The last few months at SocialMedia.org and WordofMouth.org have been amazing, but I need a break. While I’m on vacation this week, I’m sharing a few classic posts with you. This one is from November of 2009:

Two big insights from Tim Brown, CEO of IDEO and author of Change by Design: How Design Thinking Transforms Organizations and Inspires Innovation.

From The Conference Board Review:

Your customers are the least useful source of new ideas. They are happy with the status quo — or they wouldn’t be customers. Ask non-customers what they want.

[Companies] assume that the things you go out and study should be the things that are right in the middle of the market, so they talk to customers who are in the middle of the bell curve about the products that the company already makes. That’s usually the least useful form of observation. The most useful is to go and visit with people who are at the ends of the bell curve. “Extreme users” are doing weird and wonderful things that you’ve never imagined, and that’s where you will get interesting ideas. Plus, you shouldn’t just talk to people who are using your product or competing products—talk to people who aren’t. If you ask somebody who already is, the best you’re going to get is incremental improvements of the thing you’ve already got.

Crunching the numbers doesn’t give you new ideas. Analysis of the data you already have just lets you see what you already have. That’s why companies obsessed by metrics often miss the next innovation.

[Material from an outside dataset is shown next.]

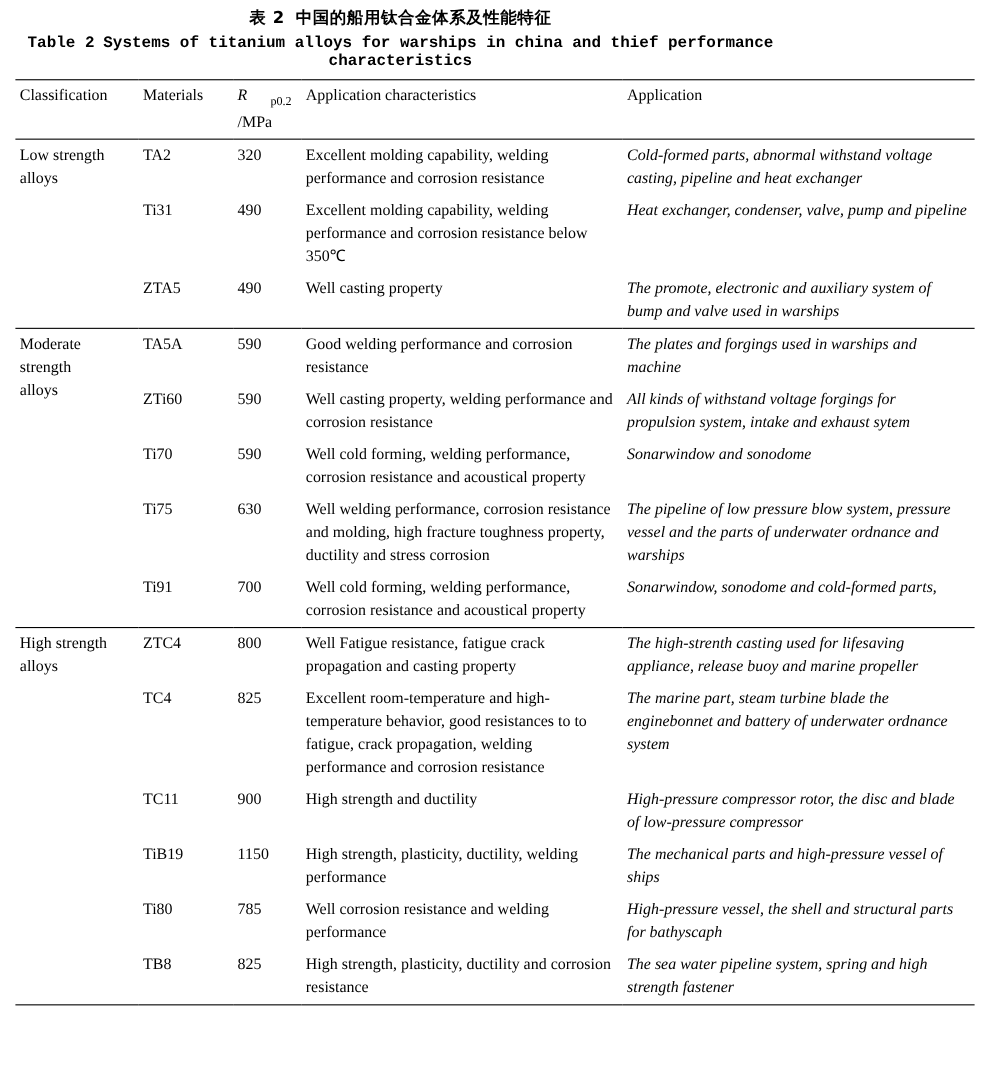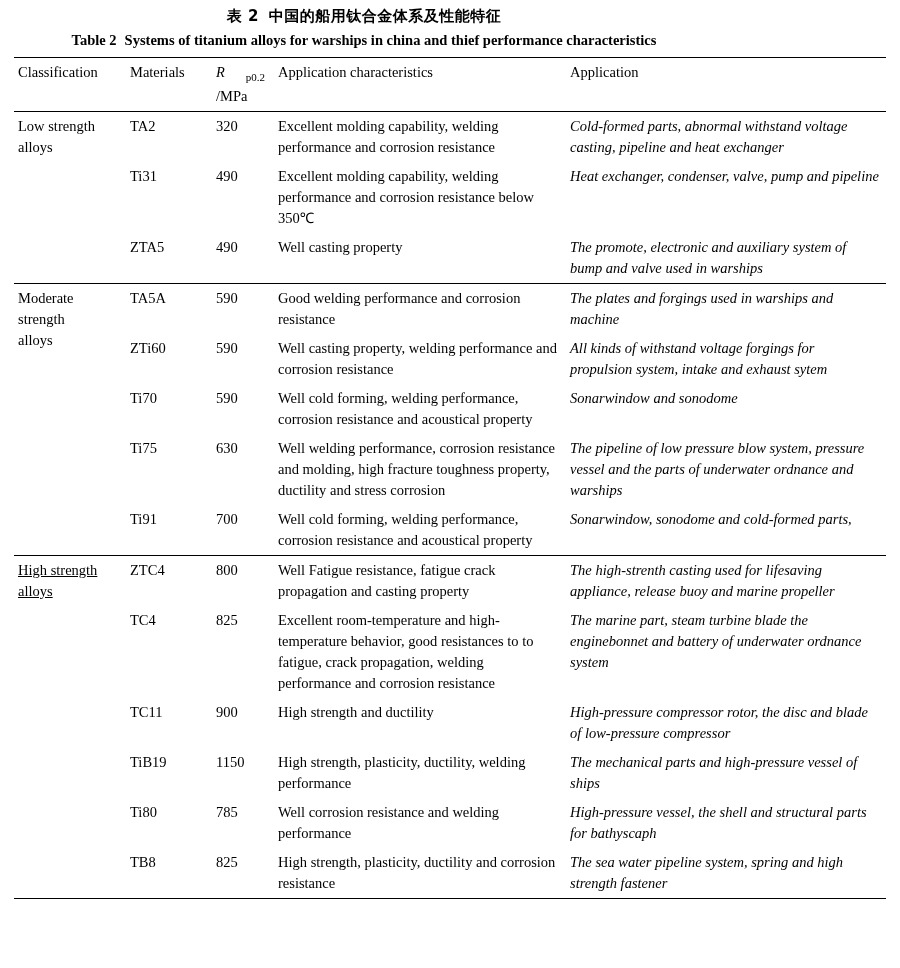"Table 2 Systems of titanium" .title-en { font-family: Liberation Serif, serif -> Liberation Mono, monospace }
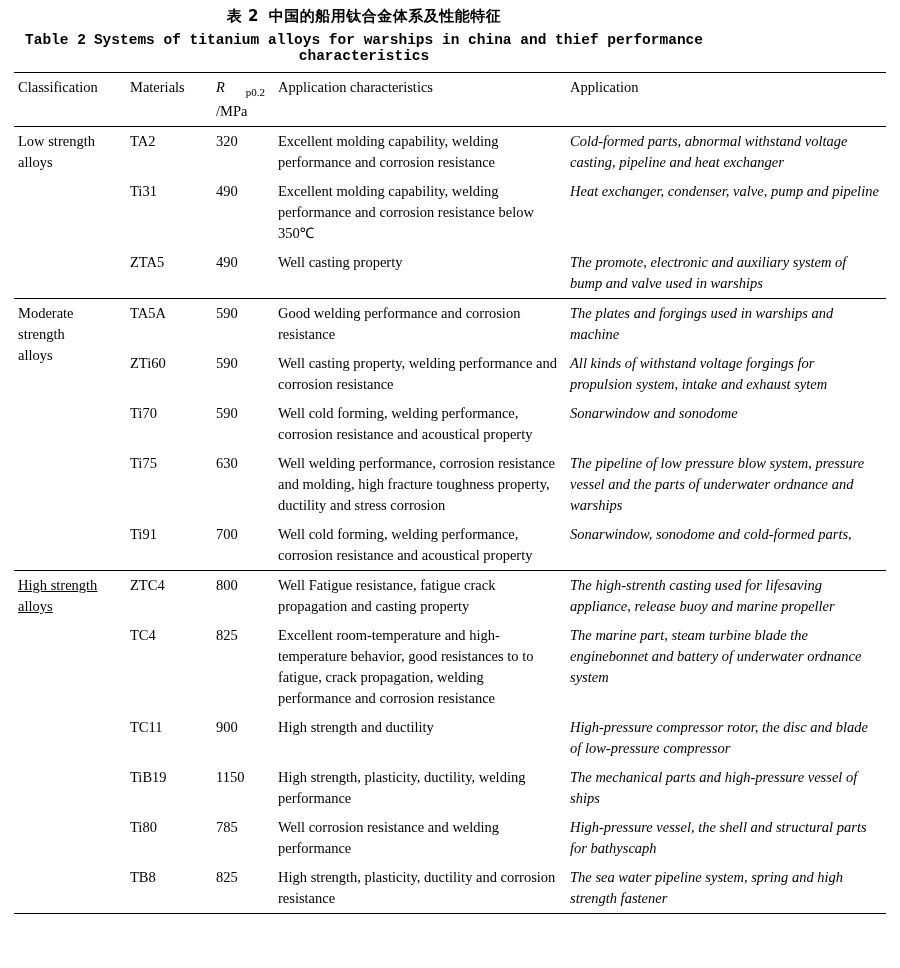"High strength" div { text-decoration: underline -> none }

We are used to being in a world where we rely largely on analytical forms of thinking in order to make decisions—particularly in business and leadership—and I’m arguing that that is necessary but not sufficient. We need to be divergent, not just convergent. We need to think about a world full of things we didn’t have before, and then converge and decide which of these we are actually going to work on. Most organizations are not very comfortable with being divergent.

And we have to rely both on analysis and synthesis. Analysis—taking complex things and studying and understanding them—is very useful for knowing how well something is going to work and how you might improve it or make it more efficient. It’s not very good for coming up with major new ideas. There we have to be able to synthesize many competing ideas or competing insights—even if those things are in tension—into something that is somehow a whole. What designers and design thinkers are always searching for is the alternative that’s better than the initial starting points.